If I have realised anything since moving to Storybrooke it is that life is never as simple as it seems. Since coming to town my best friend has become my mother, a man I disliked has become my father, another man I cared about turned to wood and has since been turned back into a boy and not the man I knew. I have visited the Enchanted forest, made friends with a giant, nearly had my heart ripped out and met the most famous pirate in the known worlds Captain Killian Jones aka Captain Hook. To top of a truly stellar year and a half the man I love was shot and sent through a portal to who knows where; and my son was kidnapped by two psycho's and taken to Neverland of all places. Now I find myself on board the Jolly Roger sailing the seas surrounding Neverland with what could possibly be deemed the most dysfunctional family in the history of the world.

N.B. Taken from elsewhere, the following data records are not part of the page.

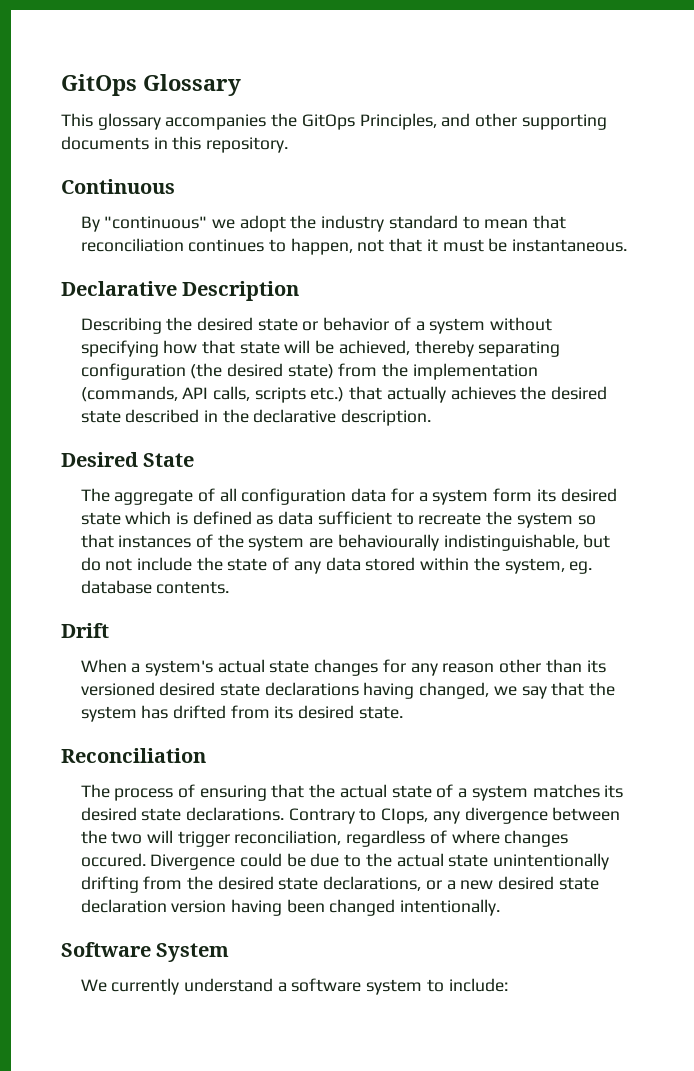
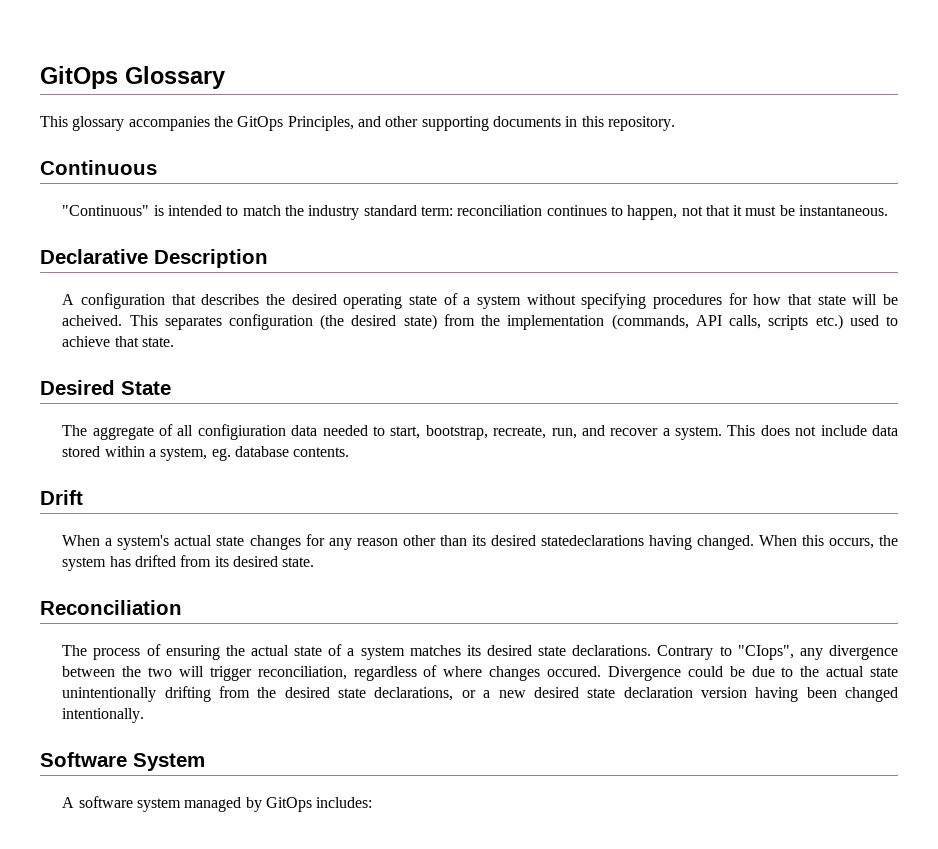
[80,215,567,232] By "continuous" we adopt the industry standard to mean that -> [62,205,453,220] "Continuous" is intended to match the industry standard term:
[80,317,390,334] Describing the desired state or behavior -> [62,293,438,309] A configuration that describes the desired operating state
(159, 348) none -> [653,293,748,309] procedures for
[338,340,561,357] achieved, thereby separating -> [62,315,222,330] acheived. This separates
[349,386,608,403] [80,409,432,426] that actually achieves the desired state described in the declarative description. -> [849,315,899,326] [62,336,174,347] used to achieve that state.
[241,488,617,505] [80,511,596,528] [80,534,611,551] [80,557,321,574] configuration data for a system form its desired state which is defined as data sufficient to recreate the system so that instances of the system are behaviourally indistinguishable, but do not include the state of any -> [197,424,867,440] configiuration data needed to start, bootstrap, recreate, run, and recover a system. This does not include
[473,557,500,571] the -> [148,449,156,457] a
[80,682,585,699] versioned desired state declarations having changed, we say that -> [490,535,874,550] desired statedeclarations having changed. When this occurs,
[271,784,305,798] that -> (220, 652) none
[381,808,429,824] CIops, -> [737,645,794,660] "CIops",
[80,978,508,995] We currently understand a software system to include: -> [62,796,373,812] A software system managed by GitOps includes:

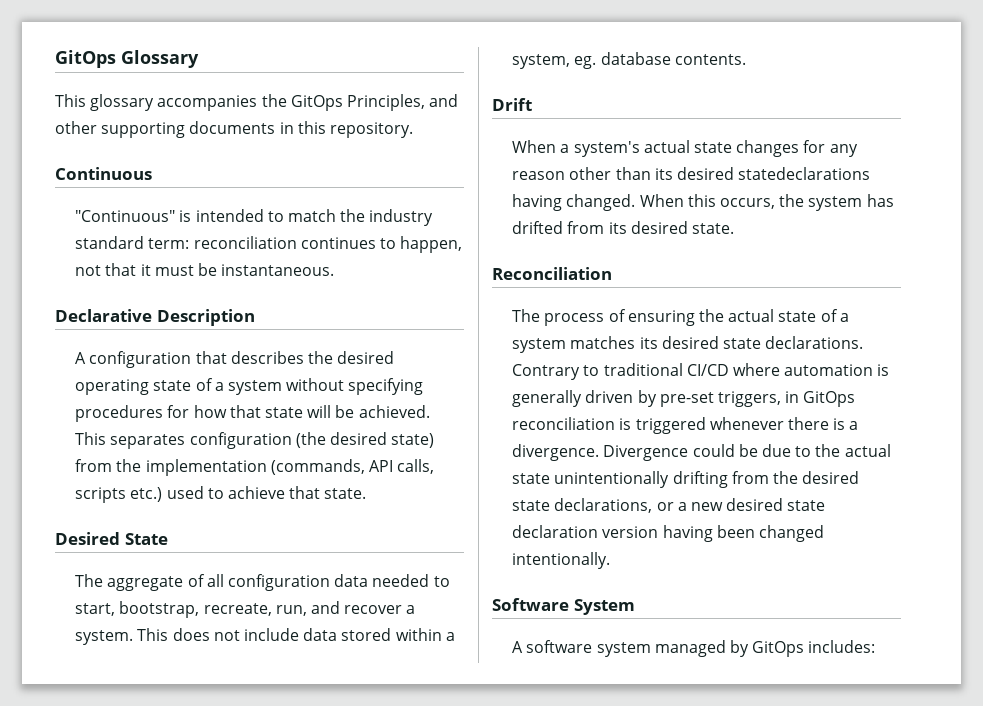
[62,315,123,326] acheived. -> [358,405,430,418] achieved.
[197,424,286,440] configiuration -> [227,574,330,591] configuration
[737,645,898,660] [62,665,602,681] "CIops", any divergence between the two will trigger reconciliation, regardless of where changes occured. -> [603,363,890,376] [512,390,856,407] [512,417,859,434] [512,444,600,461] traditional CI/CD where automation is generally driven by pre-set triggers, in GitOps reconciliation is triggered whenever there is a divergence.

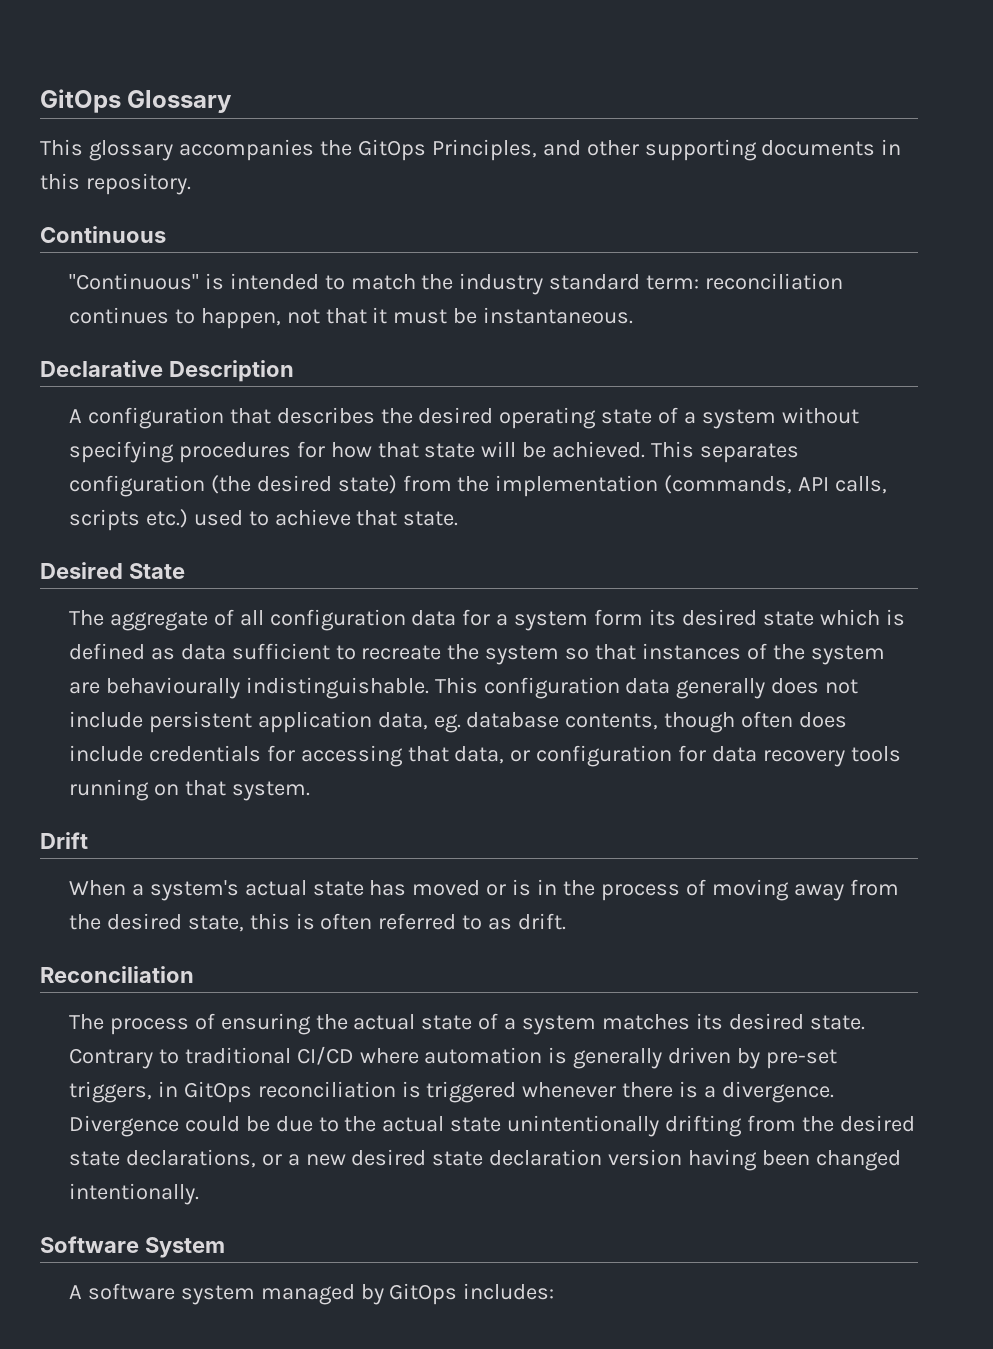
[372,574,450,587] [75,601,416,618] [75,628,455,645] [512,52,746,69] needed to start, bootstrap, recreate, run, and recover a system. This does not include data stored within a system, eg. database contents. -> [462,609,905,631] [68,643,885,665] [68,677,859,699] [68,711,848,733] [68,745,902,767] [68,779,310,801] for a system form its desired state which is defined as data sufficient to recreate the system so that instances of the system are behaviourally indistinguishable. This configuration data generally does not include persistent application data, eg. database contents, though often does include credentials for accessing that data, or configuration for data recovery tools running on that system.
[736,140,858,157] [512,167,871,180] [512,194,894,211] [512,221,734,234] changes for any reason other than its desired statedeclarations having changed. When this occurs, the system has drifted from its desired state. -> [369,879,899,901] [68,913,567,932] has moved or is in the process of moving away from the desired state, this is often referred to as drift.
[722,336,864,349] state declarations. -> [809,1015,865,1030] state.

"Emma, are you okay?" I feel a hand come to rest on my shoulder as I all but hang over the side of the ship reliving the meagre breakfast I had managed to swallow this morning. I groan unable to actually articulate anything right now.
"Why don't you sit down," Another hand lands on my other shoulder and gently pulls me up off the railing and help me slide down to the deck. I pull my knees up to my chest, wrap my arms around them and rest my head on them fighting the roiling in my stomach.
"Why can't this boat just stop its damn incessant swaying," my voice sounds weaker than I can ever remember it being.
"Unfortunately Em, being on board a ship comes with some not so nice side effects. I myself find that I would much rather be on a horse than on a boat." I look up at the man who is crouched down beside me. I take in his blue eyes and blond hair so much like my own, I find myself smiling in spite of my current situation. "What's so funny?" David asks from his position.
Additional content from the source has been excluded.